EXERCISE DESCRIPTION:
Write out the records that appear below, verbatim and complete, but without pictures.

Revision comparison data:
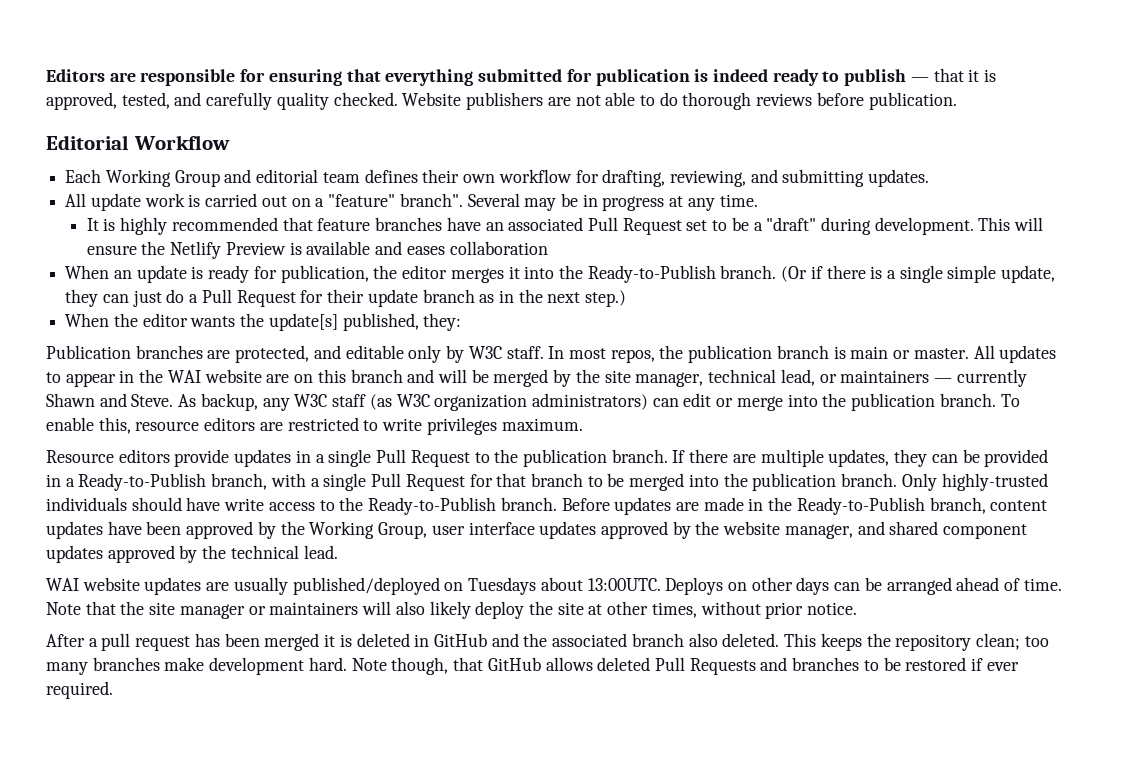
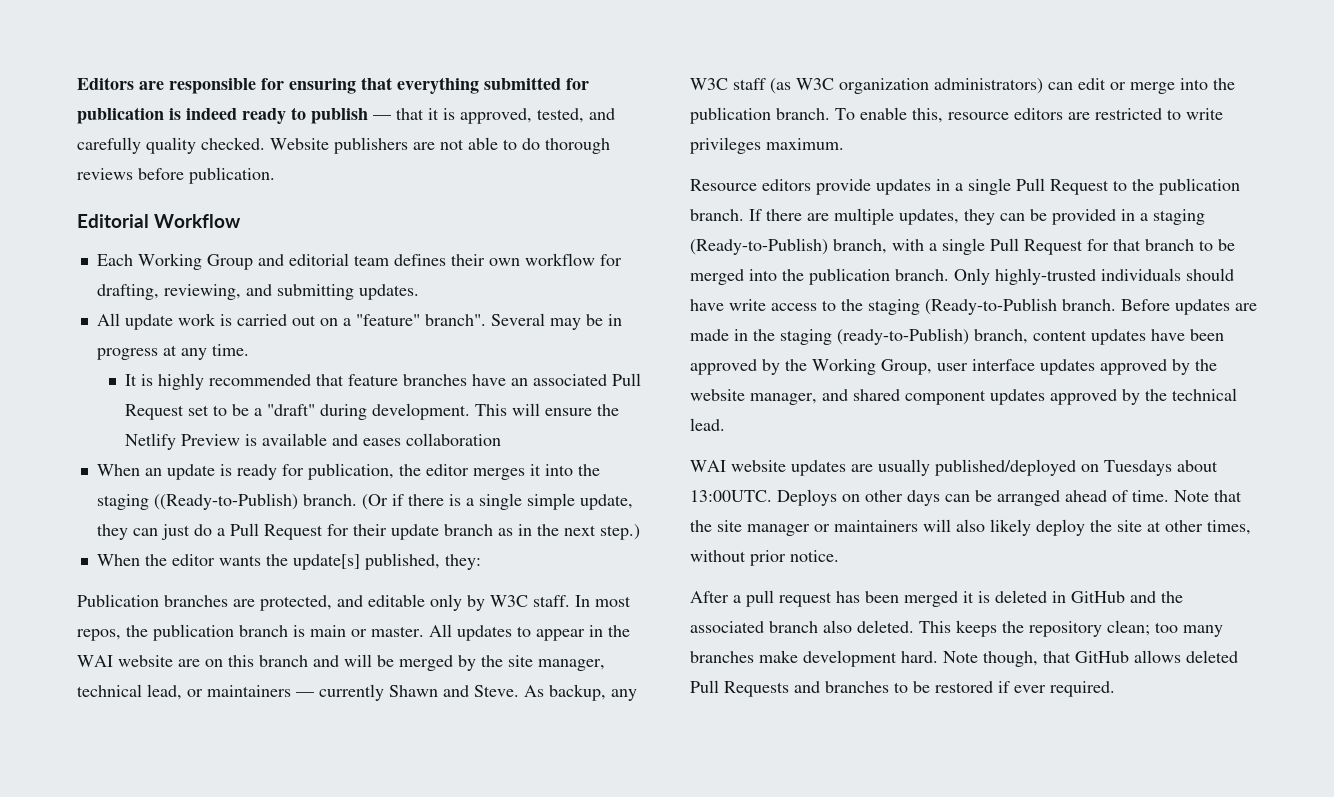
- When an update is ready for publication, the editor merges it into the Ready-to-Publish branch.
+ When an update is ready for publication, the editor merges it into the staging ((Ready-to-Publish) branch.
- If there are multiple updates, they can be provided in a Ready-to-Publish branch, with a single Pull Request for that branch to be merged into the publication branch.
+ If there are multiple updates, they can be provided in a staging (Ready-to-Publish) branch, with a single Pull Request for that branch to be merged into the publication branch.
- Only highly-trusted individuals should have write access to the Ready-to-Publish branch.
+ Only highly-trusted individuals should have write access to the staging (Ready-to-Publish branch.
- Before updates are made in the Ready-to-Publish branch, content updates have been approved by the Working Group, user interface updates approved by the website manager, and shared component updates approved by the technical lead.
+ Before updates are made in the staging (ready-to-Publish) branch, content updates have been approved by the Working Group, user interface updates approved by the website manager, and shared component updates approved by the technical lead.

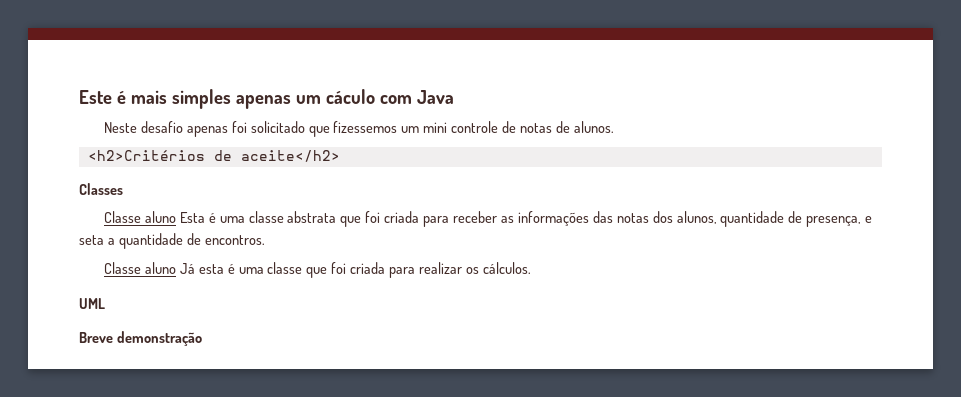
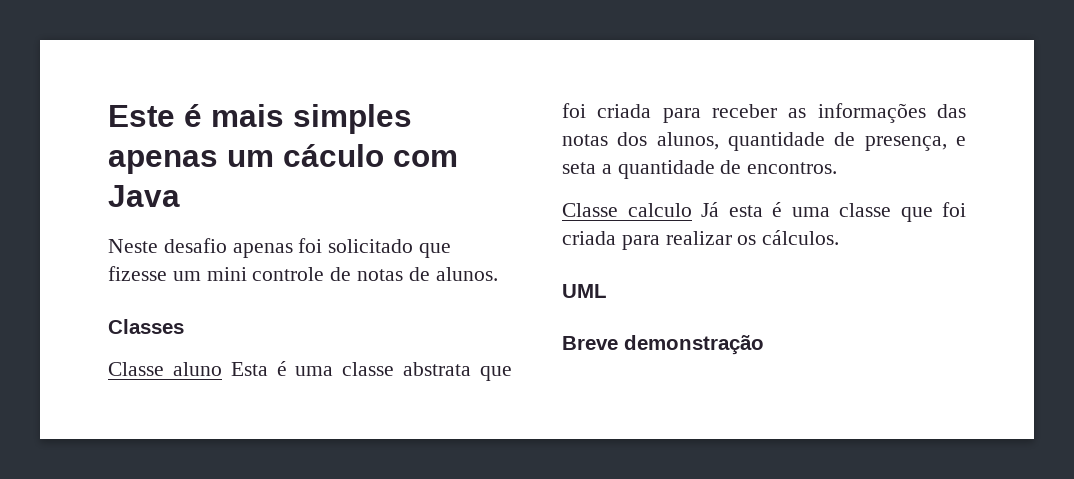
- Neste desafio apenas foi solicitado que fizessemos um mini controle de notas de alunos.
+ Neste desafio apenas foi solicitado que fizesse um mini controle de notas de alunos.
- <h2>Critérios de aceite</h2>
- Classe aluno Já esta é uma classe que foi criada para realizar os cálculos.
+ Classe calculo Já esta é uma classe que foi criada para realizar os cálculos.

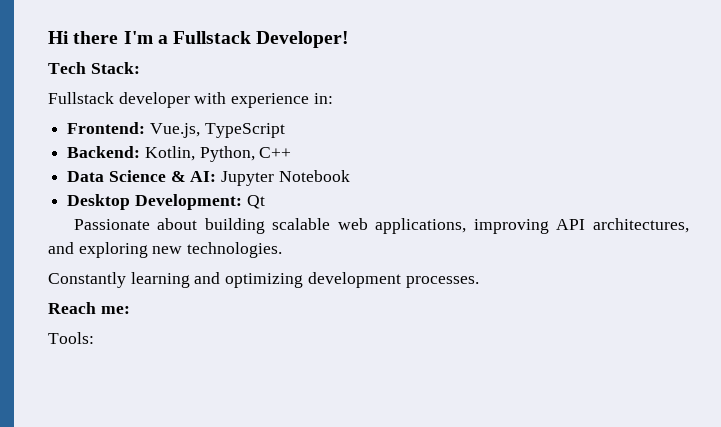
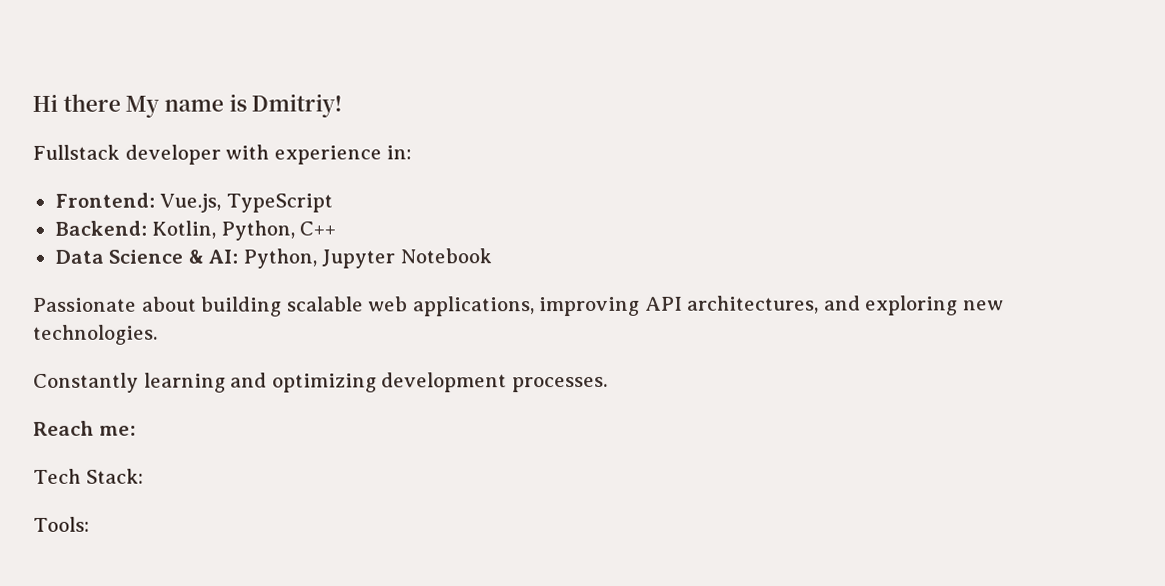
- Hi there I'm a Fullstack Developer!
- Tech Stack:
+ Hi there My name is Dmitriy!
- Data Science & AI: Jupyter Notebook
+ Data Science & AI: Python, Jupyter Notebook
- Desktop Development: Qt
+ Tech Stack:

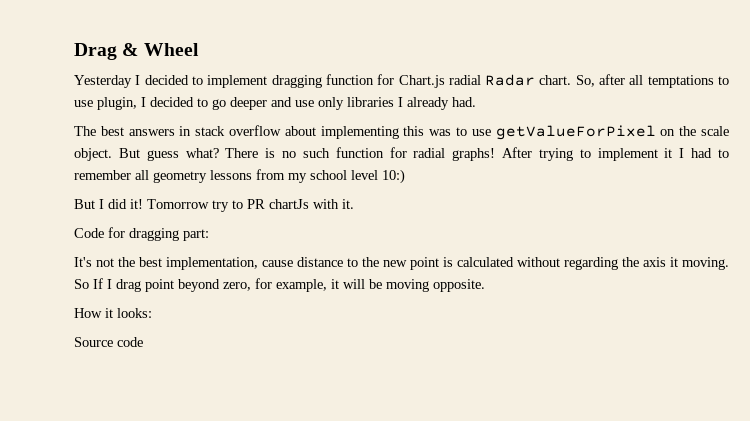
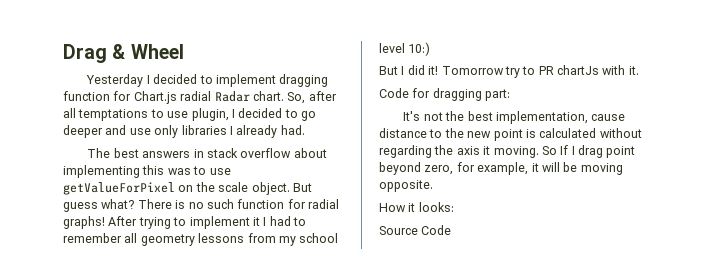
- Source code
+ Source Code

RESPONSE BELOW:
- When an update is ready for publication, the editor merges it into the Ready-to-Publish branch.
+ When an update is ready for publication, the editor merges it into the staging ((Ready-to-Publish) branch.
- If there are multiple updates, they can be provided in a Ready-to-Publish branch, with a single Pull Request for that branch to be merged into the publication branch.
+ If there are multiple updates, they can be provided in a staging (Ready-to-Publish) branch, with a single Pull Request for that branch to be merged into the publication branch.
- Only highly-trusted individuals should have write access to the Ready-to-Publish branch.
+ Only highly-trusted individuals should have write access to the staging (Ready-to-Publish branch.
- Before updates are made in the Ready-to-Publish branch, content updates have been approved by the Working Group, user interface updates approved by the website manager, and shared component updates approved by the technical lead.
+ Before updates are made in the staging (ready-to-Publish) branch, content updates have been approved by the Working Group, user interface updates approved by the website manager, and shared component updates approved by the technical lead.

- Neste desafio apenas foi solicitado que fizessemos um mini controle de notas de alunos.
+ Neste desafio apenas foi solicitado que fizesse um mini controle de notas de alunos.
- <h2>Critérios de aceite</h2>
- Classe aluno Já esta é uma classe que foi criada para realizar os cálculos.
+ Classe calculo Já esta é uma classe que foi criada para realizar os cálculos.

- Hi there I'm a Fullstack Developer!
- Tech Stack:
+ Hi there My name is Dmitriy!
- Data Science & AI: Jupyter Notebook
+ Data Science & AI: Python, Jupyter Notebook
- Desktop Development: Qt
+ Tech Stack:

- Source code
+ Source Code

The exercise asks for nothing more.